I'm actually pretty much a regular old person who flourishes within a series of supportive, structured environments in which I, yes, give as well as take: family, job, solid friendships, community activities. Perhaps this is the same as the idea that thinking of others is the key to happiness. It's easy for me to be very selfish when I'm free-floating. Being embedded within social structures makes it harder for everything to be about me, Me, ME.

That's something that military life did for me quite effectively (what I'm really saying here is that I didn't have to try as hard!). There was a lot of structure that I sort of inherited, or chose to assume, because of my husband's job. When he got more senior and was assigned to the Pentagon, at first I really felt like a fish out of water b/c there was no role for me there.

So your formulation makes a lot of sense to me :)

...though I'm going to have to work on the whole U-trau thing!

Posted by: Cass at July 16, 2012 12:55 PM

Luckily I learned how to buy underwear that fit decades ago. I can only weep for a generation deprived of this knowledge, and hope Congressional reparations are underway.

Teh Patriarchy totally oweth us on thith one.

Posted by: The's Thinging My Thong.... at July 16, 2012 01:05 PM

At my suggestion an Executive Order is being drafted to insure Grief Counselors will be dispatched immediately.

Yanno, even I'm beginning to be creeped out by my own willingness to get in everyone's business....

Posted by: Obama Everywhere at July 16, 2012 01:07 PM

Maggie's Farm linked to a funny post the other day about "First World Problems." Domino's pizza-delivery GPS-tracking system is down, so I don't know when to put on my pants. I can't hear the TV over the noise of my crunchy snack.

Posted by: Texan99 at July 16, 2012 01:16 PM

...though I'm going to have to work on the whole U-trau thing!

Well, MRUN found one solution to that problem.

Posted by: Yu-Ain Gonnano at July 16, 2012 03:39 PM

"Teh Patriarchy totally oweth us on thith one"
Uh-uh. That's all Milan and Paris and Cosmo. I'm with The Husband(and likely Herr Grim): mine wife can be covered in dirt head to toe and I'd still find her attractive, panty lines or no.

Posted by: ry at July 28, 2012 01:31 PM

Music. They've gone to the primal thing oft used by cheers. Toni Basil's 'Mickey' writ large. It's designed to be accessable. And, hey, after 30 years they found a set of chords and progressions that tend to be the MOST MOVING. Why screw with stuff you know DOESN'T WORK?

THere's lots of experimental work out there. It's just not geared for the tween female demographic that is the driver of today's pop.

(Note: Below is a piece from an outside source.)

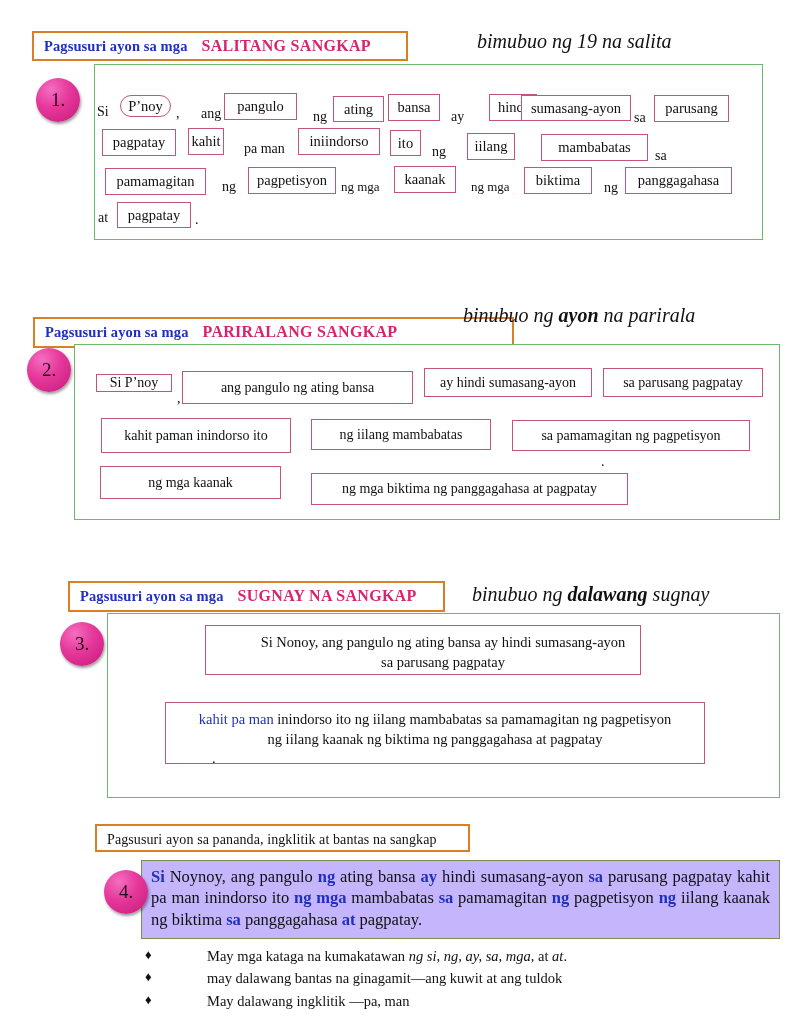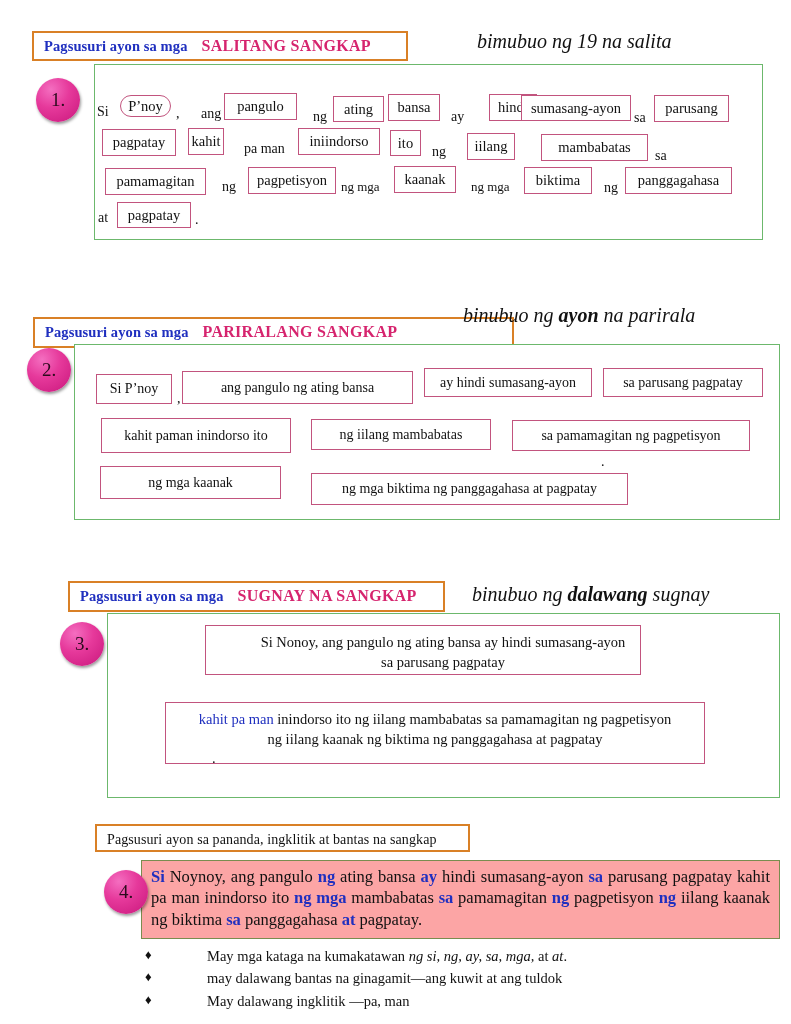"Si P’noy" div.pbox { height: 30px -> 18px }
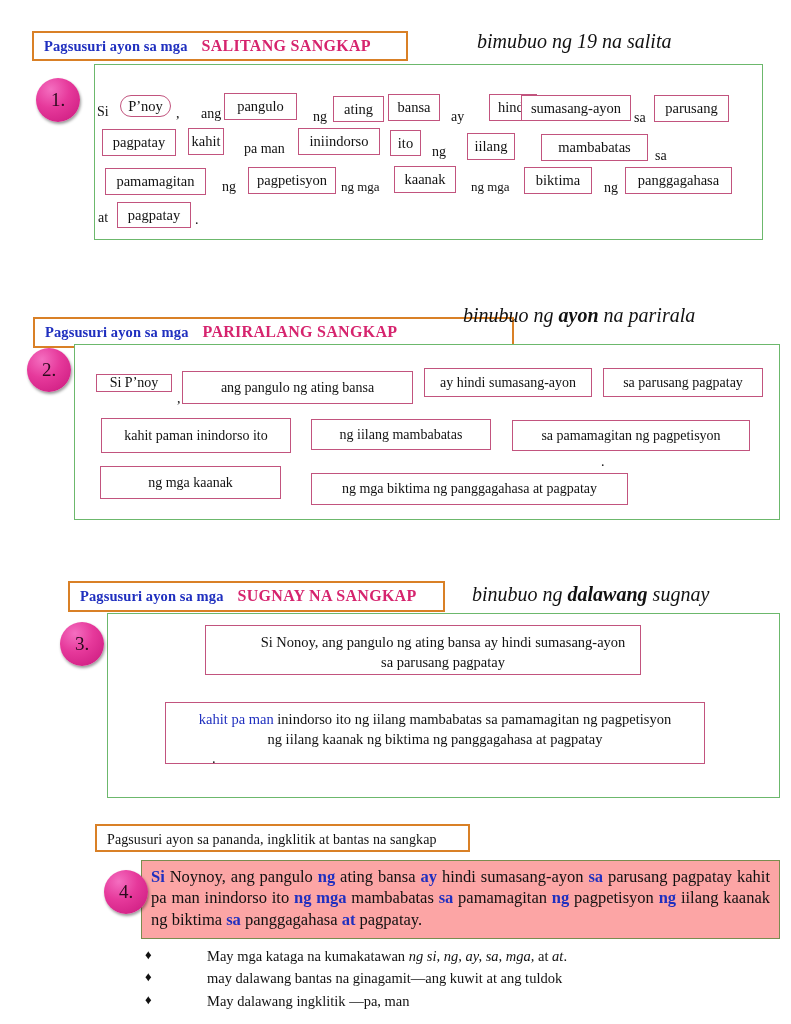"Si Noynoy, ang pangulo ng" .summary-frame { background: #fca5a5 -> #c4b5fd }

There's something else that can be tossed into it. The cultural idea that the artist MUST be a TORTURED soul, and that ART is IRREVERENT. There's some art critic that said he and his generation owe us all a huge appology for giving us a generation that believes the ugly is beautiful. Think Korn with the a-tonal and unsynchronized sound, and Sonic Youth along with the whole No-Wave/No-Tech movement.

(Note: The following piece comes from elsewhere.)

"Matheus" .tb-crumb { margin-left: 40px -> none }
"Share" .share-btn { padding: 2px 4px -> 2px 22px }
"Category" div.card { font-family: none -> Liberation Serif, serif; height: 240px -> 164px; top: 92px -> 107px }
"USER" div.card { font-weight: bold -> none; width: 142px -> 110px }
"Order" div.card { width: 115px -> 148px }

Another thing to remember is this: back then songs, particularly pop songs, were written by people whose job was to write songs and not perform them. Now it's the 'singer-songwriter' as norm. You're going to get something very different from someone who went to college to learn about music or spent 20 years learning a craft than you will from a 20year old with a gift for aliteration and a pocketful of angst.